Congressional leaders expressed sympathy for the Hospital Association’s position. “We are very disturbed by the continued failure of the affected industries to reach an agreement,” said one senator. “If the industries cannot negotiate a solution to the cancer problem, we may have to step in and impose one.”

This is ridiculous, of course. Everybody knows that cancer is a scientific problem – it is an aspect of reality that cannot be negotiated out of existence and cannot be cured by government decree.

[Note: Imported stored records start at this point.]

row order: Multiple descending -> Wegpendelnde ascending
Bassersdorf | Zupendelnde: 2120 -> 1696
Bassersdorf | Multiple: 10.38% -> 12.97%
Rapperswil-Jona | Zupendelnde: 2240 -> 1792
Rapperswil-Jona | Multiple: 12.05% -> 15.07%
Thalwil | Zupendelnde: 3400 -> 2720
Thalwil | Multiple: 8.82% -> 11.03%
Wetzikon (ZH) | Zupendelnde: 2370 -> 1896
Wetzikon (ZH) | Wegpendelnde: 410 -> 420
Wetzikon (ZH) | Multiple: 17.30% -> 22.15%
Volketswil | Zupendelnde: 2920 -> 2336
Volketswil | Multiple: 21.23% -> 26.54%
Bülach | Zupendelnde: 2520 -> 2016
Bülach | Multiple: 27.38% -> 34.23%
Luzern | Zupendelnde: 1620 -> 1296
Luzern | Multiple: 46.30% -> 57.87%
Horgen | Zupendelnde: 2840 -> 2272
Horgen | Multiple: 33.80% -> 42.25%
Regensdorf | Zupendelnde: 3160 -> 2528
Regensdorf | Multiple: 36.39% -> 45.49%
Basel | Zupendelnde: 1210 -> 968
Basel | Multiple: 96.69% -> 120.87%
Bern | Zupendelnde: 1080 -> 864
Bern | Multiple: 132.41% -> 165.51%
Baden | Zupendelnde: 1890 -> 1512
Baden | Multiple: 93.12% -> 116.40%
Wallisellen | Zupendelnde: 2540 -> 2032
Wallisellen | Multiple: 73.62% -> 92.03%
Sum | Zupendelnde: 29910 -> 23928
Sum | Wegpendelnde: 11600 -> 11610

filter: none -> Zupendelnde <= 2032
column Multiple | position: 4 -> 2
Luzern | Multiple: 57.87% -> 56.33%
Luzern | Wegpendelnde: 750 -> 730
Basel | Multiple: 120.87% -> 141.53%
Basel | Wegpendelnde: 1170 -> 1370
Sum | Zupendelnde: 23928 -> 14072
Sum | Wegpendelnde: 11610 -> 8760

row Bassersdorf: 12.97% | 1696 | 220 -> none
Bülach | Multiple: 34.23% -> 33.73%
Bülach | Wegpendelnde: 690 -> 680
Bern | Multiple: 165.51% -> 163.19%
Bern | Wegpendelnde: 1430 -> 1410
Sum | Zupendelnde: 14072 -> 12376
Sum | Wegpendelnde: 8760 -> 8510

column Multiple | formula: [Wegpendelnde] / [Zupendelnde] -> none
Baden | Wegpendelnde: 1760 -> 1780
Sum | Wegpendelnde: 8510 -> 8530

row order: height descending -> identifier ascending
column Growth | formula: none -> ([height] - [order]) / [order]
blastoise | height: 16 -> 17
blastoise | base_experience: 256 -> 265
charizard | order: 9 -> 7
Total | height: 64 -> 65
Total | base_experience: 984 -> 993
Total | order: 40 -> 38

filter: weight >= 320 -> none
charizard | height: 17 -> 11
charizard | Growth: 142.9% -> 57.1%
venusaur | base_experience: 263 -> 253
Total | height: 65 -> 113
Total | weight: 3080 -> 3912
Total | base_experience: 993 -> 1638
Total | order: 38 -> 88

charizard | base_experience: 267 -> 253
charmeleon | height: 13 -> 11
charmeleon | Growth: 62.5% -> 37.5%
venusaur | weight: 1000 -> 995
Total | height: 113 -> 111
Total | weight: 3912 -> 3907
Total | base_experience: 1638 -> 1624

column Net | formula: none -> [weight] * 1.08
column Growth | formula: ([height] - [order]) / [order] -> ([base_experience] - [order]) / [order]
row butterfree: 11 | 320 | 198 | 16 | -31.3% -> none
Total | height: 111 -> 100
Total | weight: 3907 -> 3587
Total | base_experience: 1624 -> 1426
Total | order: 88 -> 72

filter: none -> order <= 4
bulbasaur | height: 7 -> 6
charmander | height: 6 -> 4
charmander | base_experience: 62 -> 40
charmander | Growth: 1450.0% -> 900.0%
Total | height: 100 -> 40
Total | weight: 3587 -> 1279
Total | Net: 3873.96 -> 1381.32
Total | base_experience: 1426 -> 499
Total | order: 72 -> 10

But substitute “copyright infringement” for “cancer”, “solution” for “cure”, “motion picture” for “hospital”, “Jack Valenti” for “John Fictitious”, and “software consumer electronics companies” for “doctors and drug companies”, and you get this story, which might have come from a recent newspaper:

In a speech today, Jack Valenti, president of the Motion Picture Association of America, expressed his industry’s disappointment at the continuing prevalence of copyright infringement in America. “Our industry stands ready to deploy a solution, but the software and consumer electronics companies have been unwilling to sit down at the bargaining table to work out a mutually agreeable solution,” he said. Spokesmen for the software and consumer electronics companies said they were always open to discussion, and asked for more details about the proposed solutions and their side effects. But Mr. Valenti accused them of foot-dragging: “The time for research and discussion is past. Copyright infringement is widespread today. The simple fact is that the software and consumer electronics companies profit from copyright infringement and would rather not make a deal.”

Congressional leaders expressed sympathy for the Motion Picture Association’s position. “We are very disturbed by the continued failure of the affected industries to reach an agreement,” said one senator. “If the industries cannot negotiate a solution to the copyright infringement problem, we may have to step in and impose one.”

Somehow, people who would see the fallacy clearly in the cancer story, seem to miss the same fallacy when the topic is copyright infringement. Technical problems cannot be solved by negotiation or by government decree; and trying to do so will only hold back the progress that might one day lead to a solution.

Why do so many people miss this point? That’s a topic for a later posting.